===== Material provided
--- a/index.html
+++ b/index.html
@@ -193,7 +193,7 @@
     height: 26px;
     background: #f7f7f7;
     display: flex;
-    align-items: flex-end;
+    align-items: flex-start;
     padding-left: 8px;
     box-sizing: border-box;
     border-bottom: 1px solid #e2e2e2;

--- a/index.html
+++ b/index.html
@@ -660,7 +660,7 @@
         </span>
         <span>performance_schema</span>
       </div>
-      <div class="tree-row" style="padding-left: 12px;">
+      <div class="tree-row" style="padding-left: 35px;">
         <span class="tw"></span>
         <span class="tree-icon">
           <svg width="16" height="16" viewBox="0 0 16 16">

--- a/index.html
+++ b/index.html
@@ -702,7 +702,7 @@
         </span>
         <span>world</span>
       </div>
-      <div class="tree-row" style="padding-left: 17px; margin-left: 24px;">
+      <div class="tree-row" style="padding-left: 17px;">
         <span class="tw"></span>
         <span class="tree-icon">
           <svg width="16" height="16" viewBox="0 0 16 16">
==========
===== Material provided
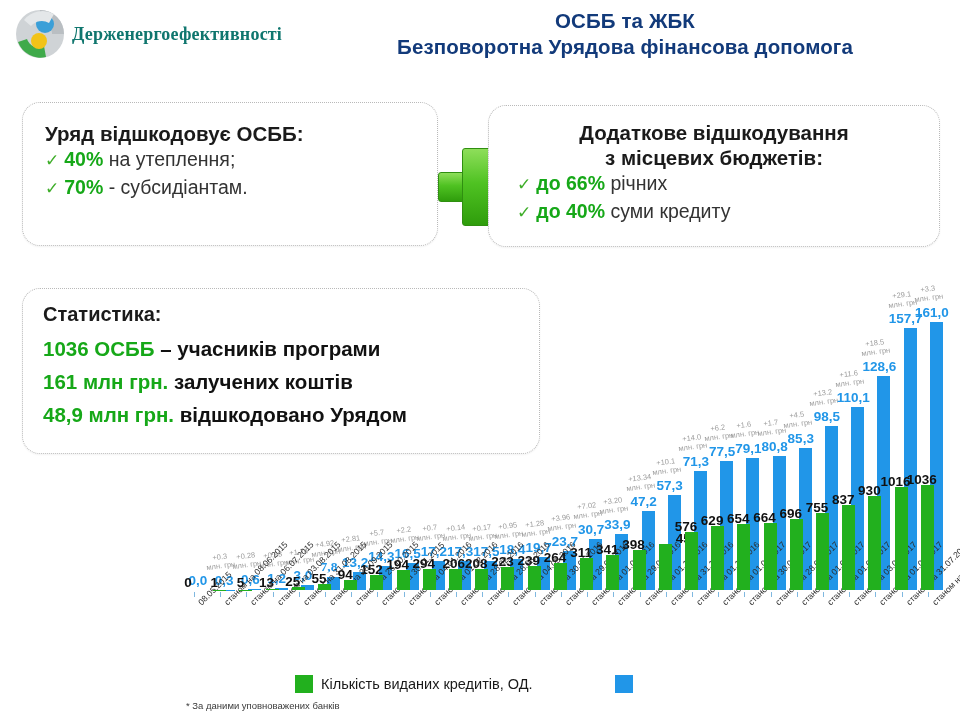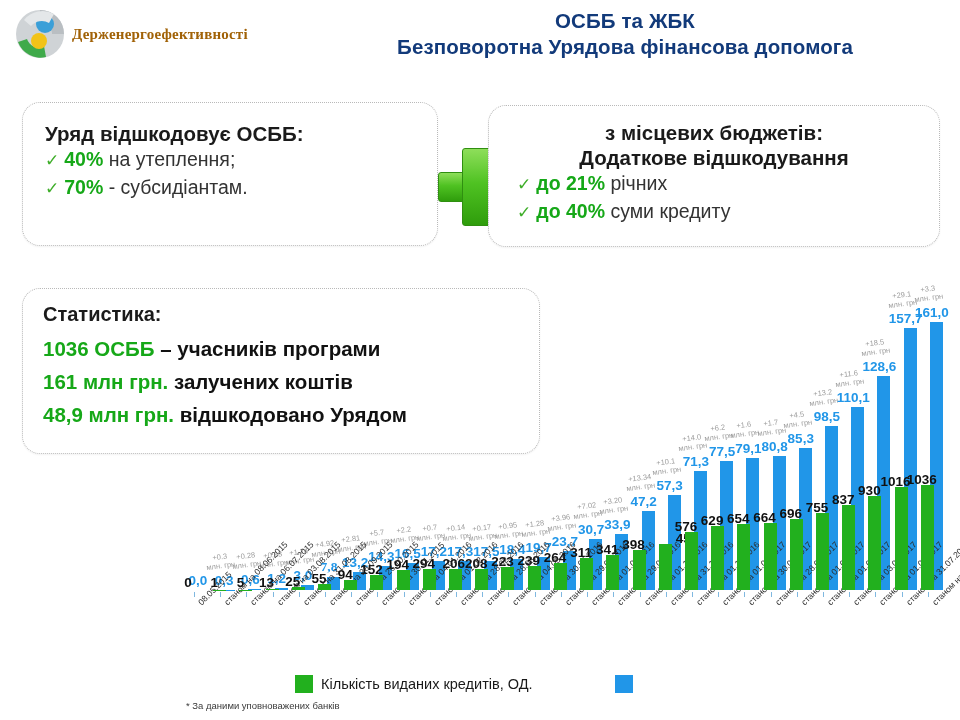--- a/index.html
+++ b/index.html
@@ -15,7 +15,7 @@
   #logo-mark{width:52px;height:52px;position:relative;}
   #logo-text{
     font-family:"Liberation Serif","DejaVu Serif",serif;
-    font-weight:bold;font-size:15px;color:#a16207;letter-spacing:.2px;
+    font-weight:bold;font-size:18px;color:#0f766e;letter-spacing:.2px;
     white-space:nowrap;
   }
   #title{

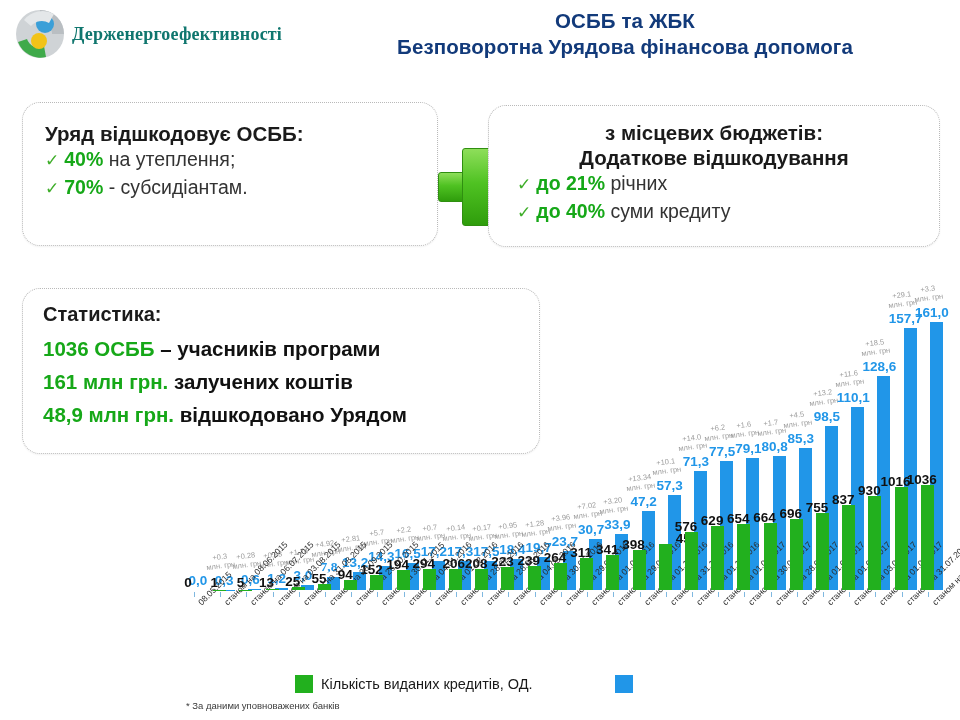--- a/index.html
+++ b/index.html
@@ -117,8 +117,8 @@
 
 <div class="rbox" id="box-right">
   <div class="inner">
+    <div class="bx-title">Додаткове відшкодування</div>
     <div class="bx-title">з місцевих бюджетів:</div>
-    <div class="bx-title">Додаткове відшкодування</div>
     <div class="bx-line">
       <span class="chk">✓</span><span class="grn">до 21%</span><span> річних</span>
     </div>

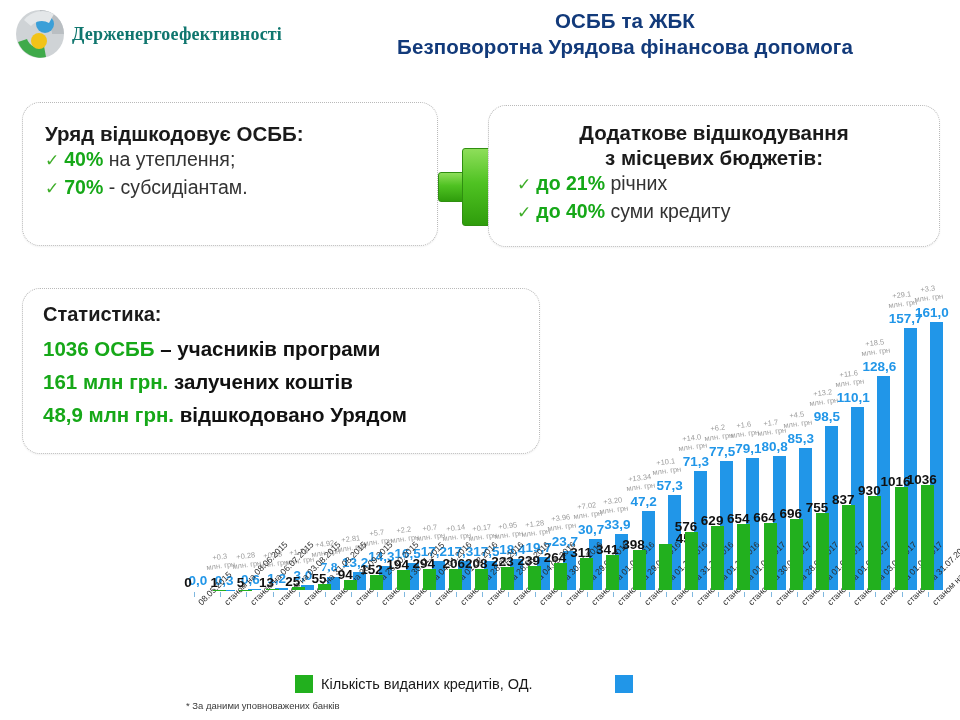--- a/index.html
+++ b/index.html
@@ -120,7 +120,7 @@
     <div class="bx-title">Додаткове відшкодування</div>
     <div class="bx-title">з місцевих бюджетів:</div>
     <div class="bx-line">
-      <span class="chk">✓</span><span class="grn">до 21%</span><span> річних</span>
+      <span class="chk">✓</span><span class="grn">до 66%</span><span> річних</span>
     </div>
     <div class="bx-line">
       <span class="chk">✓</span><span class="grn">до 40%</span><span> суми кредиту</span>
==========
Task details: Report each line of the entries where the word "letter" occurs.

Completed exercise:
-    font-weight:bold;font-size:15px;color:#a16207;letter-spacing:.2px;
+    font-weight:bold;font-size:18px;color:#0f766e;letter-spacing:.2px;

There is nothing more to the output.